[[ DATA TO USE, beginning ]]

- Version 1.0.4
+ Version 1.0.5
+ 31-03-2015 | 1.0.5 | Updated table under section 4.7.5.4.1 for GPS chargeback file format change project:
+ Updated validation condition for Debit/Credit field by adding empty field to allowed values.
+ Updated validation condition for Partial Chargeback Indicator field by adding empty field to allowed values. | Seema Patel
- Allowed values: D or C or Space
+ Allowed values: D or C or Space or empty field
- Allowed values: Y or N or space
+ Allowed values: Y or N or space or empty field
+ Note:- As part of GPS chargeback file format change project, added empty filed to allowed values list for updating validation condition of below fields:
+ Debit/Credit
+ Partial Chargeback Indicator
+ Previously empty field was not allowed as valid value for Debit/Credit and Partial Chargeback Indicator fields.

[[ DATA TO USE, end ]]

WORK ITEM: Return every entry exactly.

RESPONSE BELOW:
- Version 1.0.4
+ Version 1.0.5
+ 31-03-2015 | 1.0.5 | Updated table under section 4.7.5.4.1 for GPS chargeback file format change project:
+ Updated validation condition for Debit/Credit field by adding empty field to allowed values.
+ Updated validation condition for Partial Chargeback Indicator field by adding empty field to allowed values. | Seema Patel
- Allowed values: D or C or Space
+ Allowed values: D or C or Space or empty field
- Allowed values: Y or N or space
+ Allowed values: Y or N or space or empty field
+ Note:- As part of GPS chargeback file format change project, added empty filed to allowed values list for updating validation condition of below fields:
+ Debit/Credit
+ Partial Chargeback Indicator
+ Previously empty field was not allowed as valid value for Debit/Credit and Partial Chargeback Indicator fields.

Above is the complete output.